And a version specialized to functors:

`(↝*) ∷ Functor f ⇒ (a' → a) → (b → b')`

→ (f a → f b) → (f a' → f b')

f ↝* g = fmap f ↝ fmap g

`t4 ∷ T Integer`

t4 = unflatten [1‥6]

t5 ∷ T Integer

t5 = (Sum ↝* getSum) scanlT t4

Try it:

`*T> t4`

((1,(2,3)),(4,(5,6)))

*T> initTs t4

((1,((1,2),(1,(2,3)))),(((1,(2,3)),4),(((1,(2,3)),(4,5)),((1,(2,3)),(4,(5,6))))))

*T> t5

((1,(3,6)),(10,(15,21)))

*Exercise*: Prove that we have properties similar to the ones relating `fold`

, `scanlT`

, and `scanrT`

on list:

`fold ≡ lastT ∘ scanlT`

fold ≡ headT ∘ scanrT

Answer:

` lastT ∘ scanlT`

≡ {- scanlT spec -}

lastT ∘ fmap fold ∘ initTs

≡ {- lastT ∘ fmap f -}

fold ∘ lastT ∘ initTs

≡ {- lastT ∘ initTs -}

fold

headT ∘ scanrT

≡ {- scanrT def -}

headT ∘ fmap fold ∘ tailTs

≡ {- headT ∘ fmap f -}

fold ∘ headT ∘ tailTs

≡ {- headT ∘ tailTs -}

fold

For instance,

`*T> fold t3`

"abcde"

*T> (lastT ∘ scanlT) t3

"abcde"

*T> (headT ∘ scanrT) t3

"abcde"

### Deriving faster scans

Recall the specifications:

`scanlT = fmap fold ∘ initTs`

scanrT = fmap fold ∘ tailTs

To derive more efficient implementations, proceed as in *Deriving list scans*. Start with prefix scan (`scanlT`

), and consider the `Leaf`

and `Branch`

cases separately.

` scanlT (Leaf a)`

≡ {- scanlT spec -}

fmap fold (initTs (Leaf a))

≡ {- initTs def -}

fmap fold (Leaf (Leaf a))

≡ {- fmap def -}

Leaf (fold (Leaf a))

≡ {- fold def -}

Leaf a

scanlT (s `Branch` t)

≡ {- scanlT spec -}

fmap fold (initTs (s `Branch` t))

≡ {- initTs def -}

fmap fold (Branch (initTs s) (fmap (s `Branch`) (initTs t)))

≡ {- fmap def -}

Branch (fmap fold (initTs s)) (fmap fold (fmap (s `Branch`) (initTs t)))

≡ {- scanlT spec -}

Branch (scanlT s) (fmap fold (fmap (s `Branch`) (initTs t)))

≡ {- functor law -}

Branch (scanlT s) (fmap (fold ∘ (s `Branch`)) (initTs t))

≡ {- rework as λ -}

Branch (scanlT s) (fmap (λ t' → fold (s `Branch` t')) (initTs t))

≡ {- fold def -}

Branch (scanlT s) (fmap (λ t' → fold s ⊕ fold t')) (initTs t))

≡ {- rework λ -}

Branch (scanlT s) (fmap ((fold s ⊕) ∘ fold) (initTs t))

≡ {- functor law -}

Branch (scanlT s) (fmap (fold s ⊕) (fmap fold (initTs t)))

≡ {- scanlT spec -}

Branch (scanlT s) (fmap (fold s ⊕) (scanlT t))

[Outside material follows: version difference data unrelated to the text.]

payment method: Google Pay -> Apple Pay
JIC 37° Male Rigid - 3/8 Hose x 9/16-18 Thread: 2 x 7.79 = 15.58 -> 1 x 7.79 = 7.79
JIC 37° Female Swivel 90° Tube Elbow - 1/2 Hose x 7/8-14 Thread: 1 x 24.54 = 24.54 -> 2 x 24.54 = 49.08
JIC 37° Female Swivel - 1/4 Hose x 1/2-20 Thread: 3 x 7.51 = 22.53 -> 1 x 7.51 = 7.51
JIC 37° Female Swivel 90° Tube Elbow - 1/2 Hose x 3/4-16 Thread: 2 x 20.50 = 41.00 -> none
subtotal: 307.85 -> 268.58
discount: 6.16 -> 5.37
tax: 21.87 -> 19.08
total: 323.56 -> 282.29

≡ {- lastT ∘ scanlT ≡ fold -}

Branch (scanlT s) (fmap (lastT (scanlT s) ⊕) (scanlT t))

≡ {- factor out defs -}

Branch s' (fmap (lastT s' ⊕) t')

where s' = scanlT s

t' = scanlT t

Suffix scan has a similar derivation.

` scanrT (Leaf a)`

≡ {- scanrT def -}

fmap fold (tailTs (Leaf a))

≡ {- tailTs def -}

fmap fold (Leaf (Leaf a))

≡ {- fmap on T -}

Leaf (fold (Leaf a))

≡ {- fold def -}

Leaf a

scanrT (s `Branch` t)

≡ {- scanrT spec -}

fmap fold (tailTs (s `Branch` t))

≡ {- tailTs def -}

fmap fold (Branch (fmap (`Branch` t) (tailTs s)) (tailTs t))

≡ {- fmap def -}

Branch (fmap fold (fmap (`Branch` t) (tailTs s))) (fmap fold (tailTs t))

≡ {- scanrT spec -}

Branch (fmap fold (fmap (`Branch` t) (tailTs s))) (scanrT t)

≡ {- functor law -}

Branch (fmap (fold ∘ (`Branch` t)) (tailTs s)) (scanrT t)

≡ {- rework as λ -}

Branch (fmap (λ s' → fold (s' `Branch` t)) (tailTs s)) (scanrT t)

≡ {- functor law -}

Branch (fmap (λ s' → fold s' ⊕ fold t) (tailTs s)) (scanrT t)

≡ {- rework λ -}

Branch (fmap ((⊕ fold t) ∘ fold) (tailTs s)) (scanrT t)

≡ {- scanrT spec -}

Branch (fmap (⊕ fold t) (scanrT s)) (scanrT t)

≡ {- headT ∘ scanrT -}

Branch (fmap (⊕ headT (scanrT t)) (scanrT s)) (scanrT t)

≡ {- factor out defs -}

Branch (fmap (⊕ headT t') s') t'

where s' = scanrT s

t' = scanrT t

Extract code from these derivations:

`scanlT' ∷ Monoid a ⇒ T a → T a`

scanlT' (Leaf a) = Leaf a

scanlT' (s `Branch` t) =

Branch s' (fmap (lastT s' ⊕) t')

where s' = scanlT' s

t' = scanlT' t

scanrT' ∷ Monoid a ⇒ T a → T a

scanrT' (Leaf a) = Leaf a

scanrT' (s `Branch` t) =

Branch (fmap (⊕ headT t') s') t'

where s' = scanrT' s

t' = scanrT' t

Try it:

`*T> t3`

(("a","b"),("c",("d","e")))

*T> scanlT' t3

(("a","ab"),("abc",("abcd","abcde")))

*T> scanrT' t3

(("abcde","bcde"),("cde",("de","e")))

### Efficiency

Although I was just following my nose, without trying to get anywhere in particular, this result is exactly the algorithm I first thought of when considering how to parallelize tree scanning.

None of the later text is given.